The Nord-Trøndelag Health Study
The total population of the Nord-Trøndelag county aged ≥20 years has been invited
four times between 1984 and 2019. All participant answered questionnaires and were
invited to interview, clinical examination, and blood sampling [30].
Study population
In HUNT3 (2006-2008), a total of 94,194 individuals aged ≥ 20 years were invited,
whereof 93,860 were eligible. Of these, 50,807 (54%) accepted the invitation. The
diagnoses of headache and insomnia was questionnaire-based. The present study included
data from 38,813 participants (41%) who had answered questions about headache and
insomnia, and had hs-CRP measured from non-fasting blood samples (Fig. 1).
C-reactive protein
Hs-CRP was analyzed at the Central Laboratory, Levanger Hospital, using Architect
cSystem ci8200, by latex immunoassay method. The detection limit was 0.03 mg/L, and
samples without detectable hs-CRP were assigned this value. In the present study we
replicated the strategy used in previous published studies from the Tromsø study [29,
31] defining normal CRP as 0-3.00 mg/L and elevated as 3.01-20.00 mg/L. Participants with hs-CRP values >20.00 mg/L, which
probably indicate some acute or chronic disease [32], were excluded (n=527) (Fig.1).
Headache questionnaire
All details of the headache questionnaire have been published elsewhere [33], and
all questionnaire-based headache diagnoses were identical to those presented in the Tromsø study [29]. Subjects who answered “no” to the screening question (“Have you suffered from headache
during the last 12 months?”) were included in the reference group without headache.
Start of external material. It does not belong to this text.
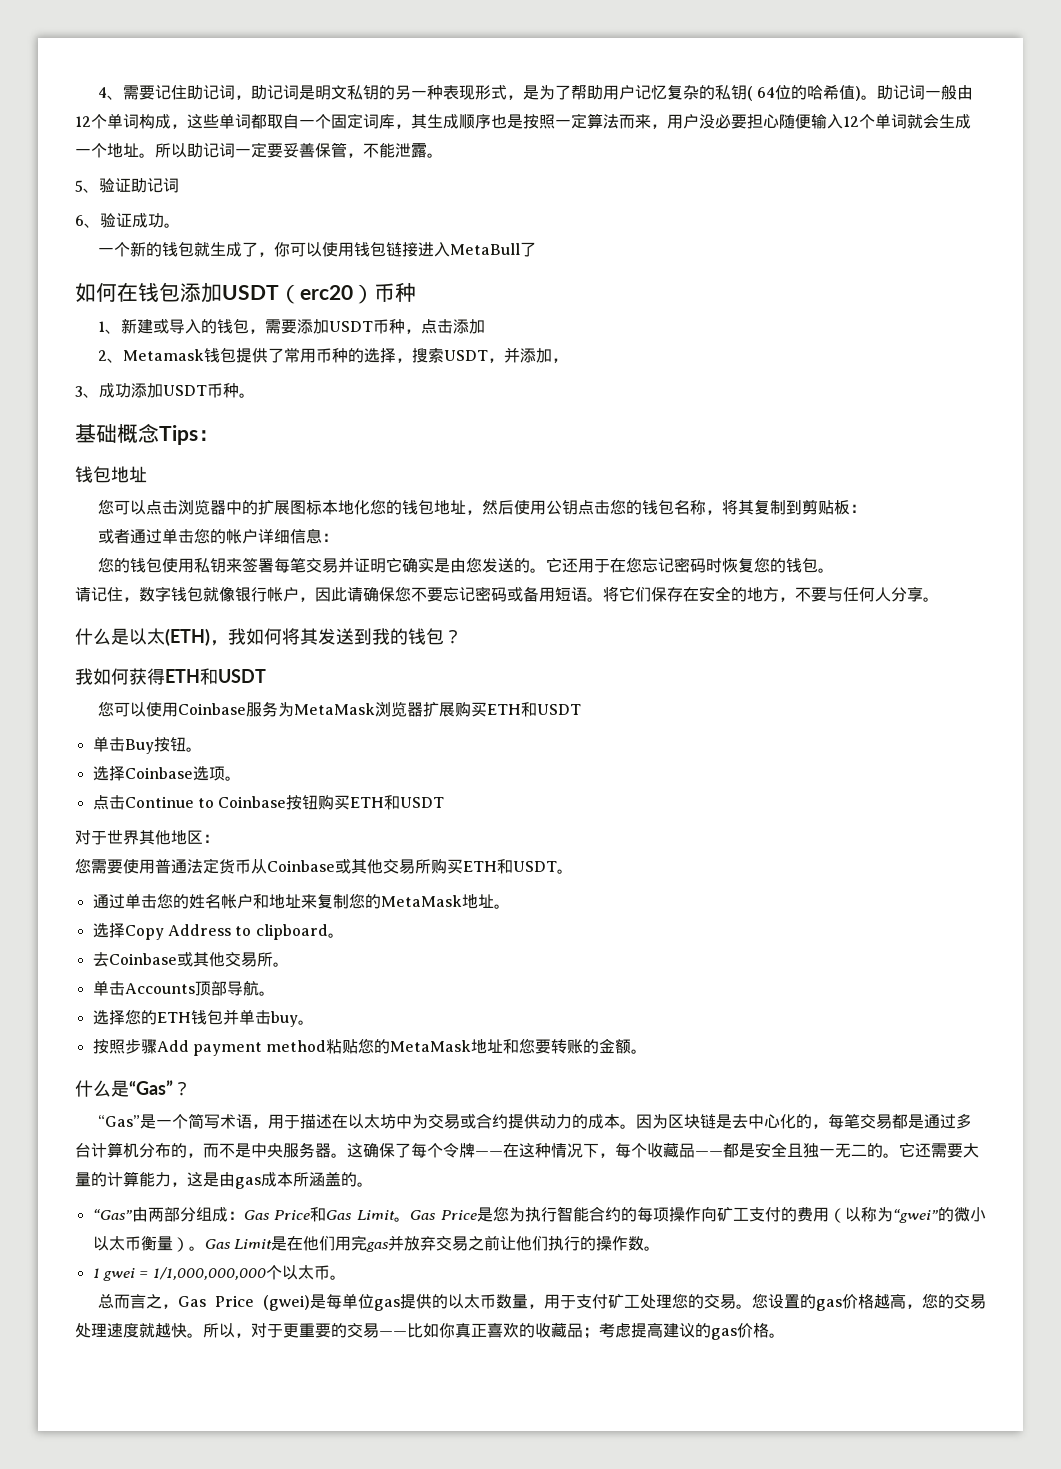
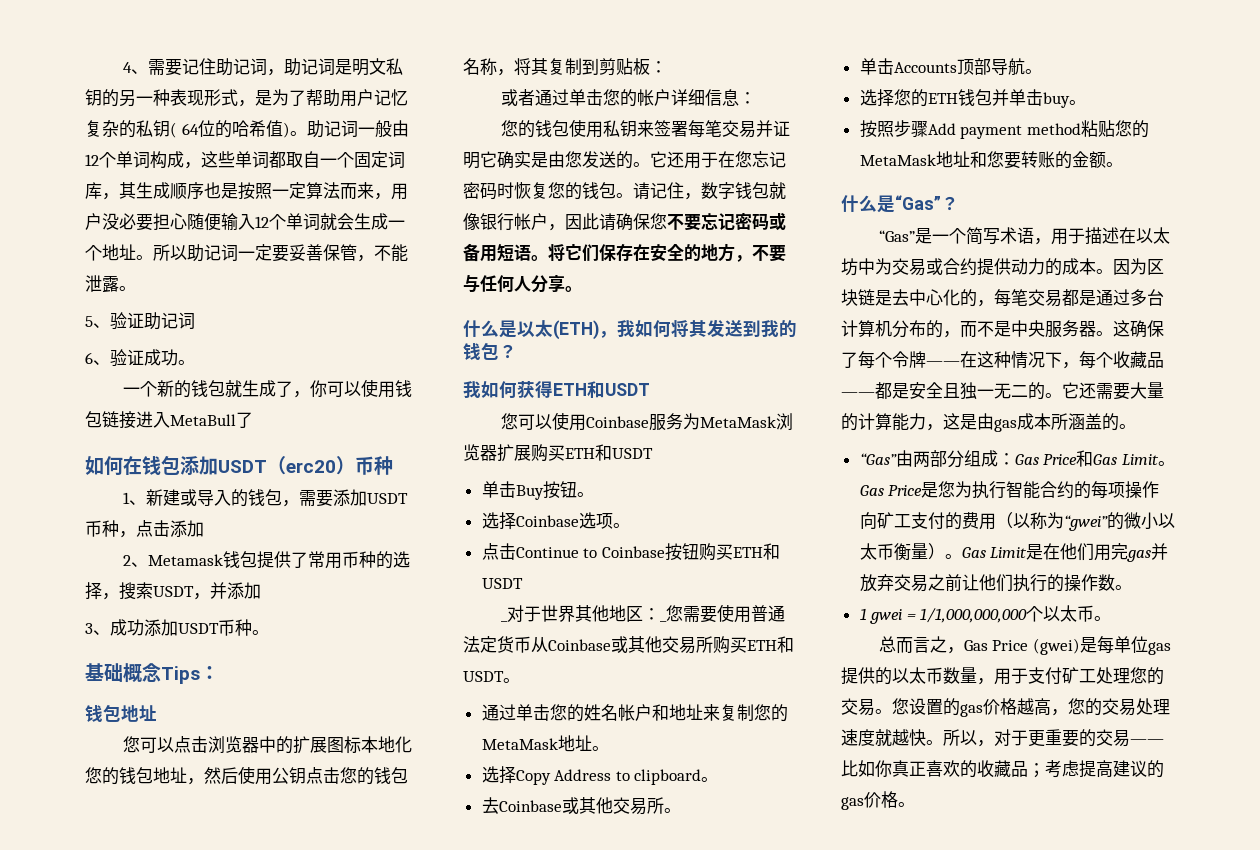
[552,358,569,363] ， -> (261, 590) none
(835, 570) // -> (633, 195) none
(445, 802) none -> [500,620,508,622] _
(219, 838) // -> [659,620,667,622] _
Participants who answered “yes” completed 12 additional questions, mainly to diagnose
migraine according to the second version of the International Classification of Headache
Disorders (ICHD-2) [34]. Regarding attack duration, <4 hours were accepted for those
who reported visual disturbance before headache. Participants who fulfilled the migraine
diagnosis and reported visual disturbance prior to headache were classified as migraine
with aura (MA), whereas the remaining with migraine had migraine without aura (MO).
The remaining participants with headache were classified as having “other headache”.
The merged group of “any headache” consisted of participants with migraine or other
headache. Furthermore, based to answer on the question about headache frequency, subjects
with headache were subdivided in two groups; headache < 7 days/month or headache ≥7
days/month.
The validity of the questionnaire-based headache diagnoses has been published in a
separate paper [39]. The agreement between the validation interview and questionnaire-based
headache categories were very good for any headache (kappa value at 0.70, 95 % CI
0.61-0.79) and moderate for migraine (kappa value 0.50, 95 % CI 0.32-0.68), whereas
the specificity for MA was high (95 %) (kappa value 0.44, 95 % CI 0.38-0.50) (33).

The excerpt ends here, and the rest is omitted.